Absence de communication
Mohammed Zaoui et Hicham Attouch avancent qu’au-delà de ces facteurs objectifs, l’action gouvernementale pèche par l’absence d’une communication claire et crédible. « Le canal de communication gouvernemental emprunte souvent des chemins indirects. Il tient beaucoup au reflexe des communiqués plus qu’autre chose. Ceci d’autant plus que cette communication demeure confuse, marquée par l’absence de la figure du chef du gouvernement souvent en voyage à l’extérieur», a indiqué Hicham Attouch. De son côté, Mohammed Zaoui considère que c’est l’un des points faibles de l’actuel exécutif. « Souvent, on lui reproche son unilatéralisme dans la prise de décisions, le manque de concertation avec les parties intéressées et la logique du fait accompli sans parler du manque de précision et de clarification concernant les décisions prises», a-t-il souligné.
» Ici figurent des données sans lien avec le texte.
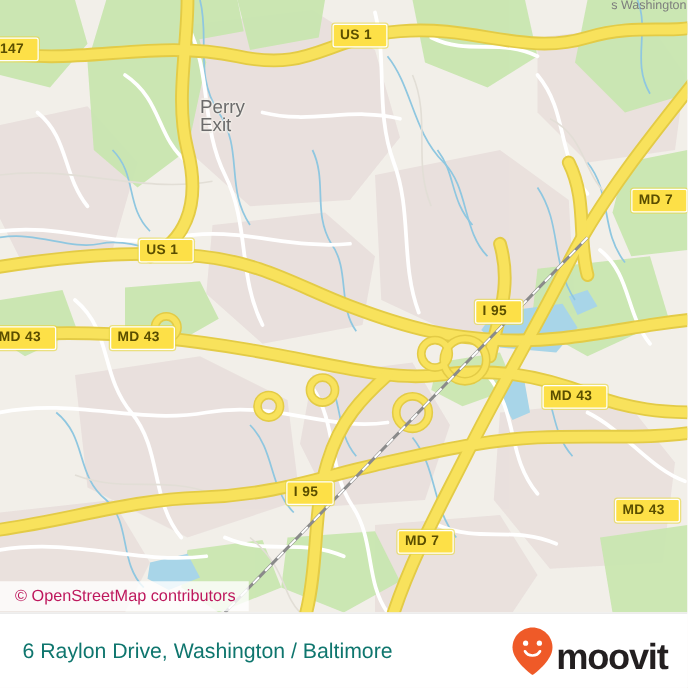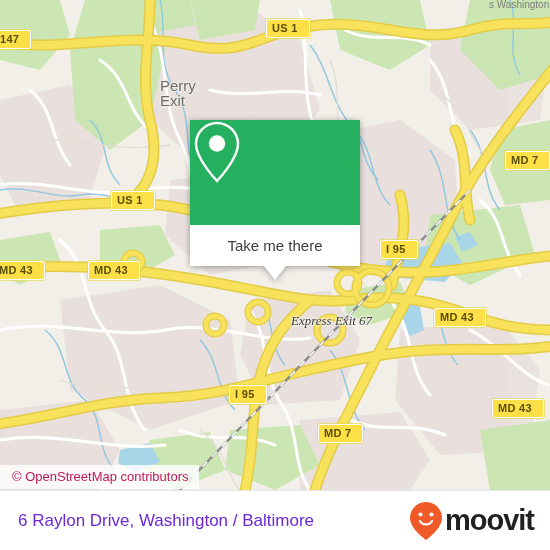--- a/index.html
+++ b/index.html
@@ -213,18 +213,6 @@
     <div class="shield" style="left:318px;top:424px;">MD 7</div>
     <div class="shield" style="left:492px;top:399px;">MD 43</div>
 
-    <div id="popup">
-      <div class="head">
-        <svg width="54" height="64" viewBox="0 0 54 64">
-          <path d="M27 3 C15.4 3 6 12.4 6 24 C6 39 27 61 27 61 C27 61 48 39 48 24 C48 12.4 38.6 3 27 3 Z" fill="none" stroke="#ffffff" stroke-width="2.4"></path>
-          <circle cx="27" cy="23.5" r="8.2" fill="#ffffff"></circle>
-        </svg>
-      </div>
-      <div class="foot">
-        <span>Take me there</span>
-      </div>
-      <div class="tail"></div>
-    </div>
 
     <div id="attrib">© OpenStreetMap contributors</div>
   </div>

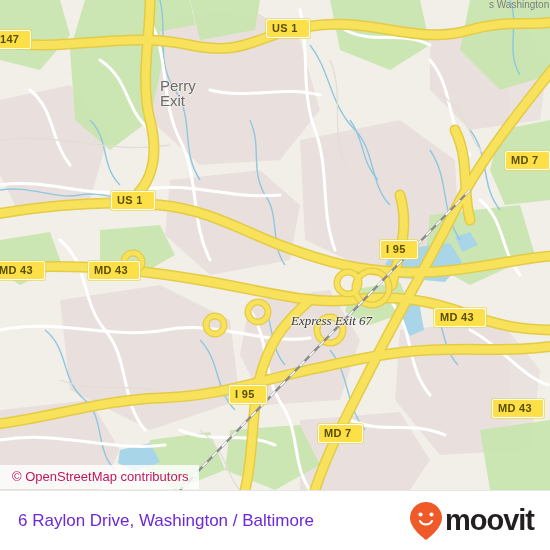--- a/index.html
+++ b/index.html
@@ -199,7 +199,6 @@
 
     <div class="townname" style="left:489px;top:-1px;">s Washington</div>
 
-    <div class="roadname" style="left:291px;top:313px;">Express Exit 67</div>
 
     <div class="shield" style="left:-6px;top:30px;">147</div>
     <div class="shield" style="left:266px;top:19px;">US 1</div>

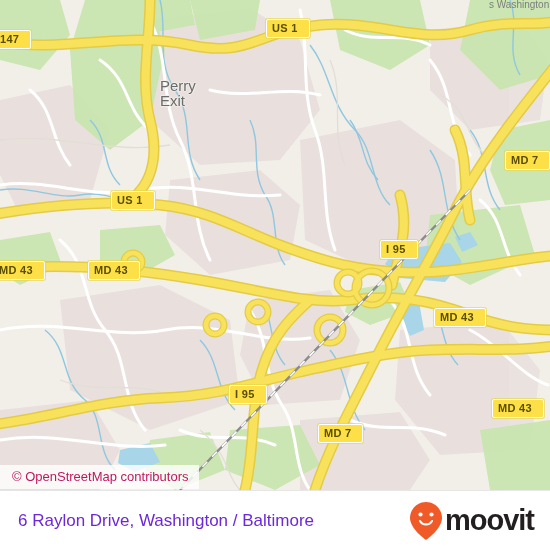--- a/index.html
+++ b/index.html
@@ -49,7 +49,7 @@
   #footer{position:absolute;left:0;top:490px;width:550px;height:60px;background:#ffffff;
     border-top:1px solid #e6e6e6;display:flex;align-items:center;justify-content:space-between;
     box-sizing:border-box;padding:0 16px 0 18px;}
-  #footer .addr{font-size:17px;color:#6d28d9;font-family:"Liberation Sans",sans-serif;white-space:nowrap;}
+  #footer .addr{font-size:17px;color:#0f766e;font-family:"Liberation Sans",sans-serif;white-space:nowrap;}
   #brand{display:flex;align-items:center;gap:2px;}
   #brand .word{font-size:29px;color:#231f20;font-family:"Liberation Sans",sans-serif;
     font-weight:bold;letter-spacing:-1px;line-height:29px;}

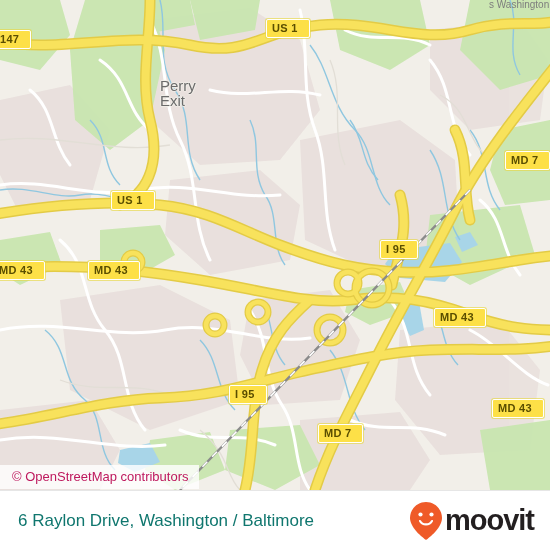--- a/index.html
+++ b/index.html
@@ -50,7 +50,7 @@
     border-top:1px solid #e6e6e6;display:flex;align-items:center;justify-content:space-between;
     box-sizing:border-box;padding:0 16px 0 18px;}
   #footer .addr{font-size:17px;color:#0f766e;font-family:"Liberation Sans",sans-serif;white-space:nowrap;}
-  #brand{display:flex;align-items:center;gap:2px;}
+  #brand{display:flex;align-items:flex-end;gap:2px;}
   #brand .word{font-size:29px;color:#231f20;font-family:"Liberation Sans",sans-serif;
     font-weight:bold;letter-spacing:-1px;line-height:29px;}
 </style>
Notre source cite, à titre d’exemple, le cas de la hausse des prix des produits de première nécessité. En effet, le chef du gouvernement s’est contenté face au malaise et aux inquiétudes des Marocains quant à la cherté de ces produits, de nier l’extension de ces hausses et d’amoindrir leur impact sur le pouvoir d’achat en déclarant devant les deux chaînes nationales que les prix de certains produits de base sont stables, comme les légumes, les fruits et les viandes. Et que le pétrole et d’autres produits de base connaissent une hausse des prix compte tenu des fluctuations du marché international, en estimant, toutefois, que le pouvoir d’achat du citoyen n’a pas été affecté. « C’est ce genre de propos qui risquent de jeter de l’huile sur le feu », a-t-il conclu.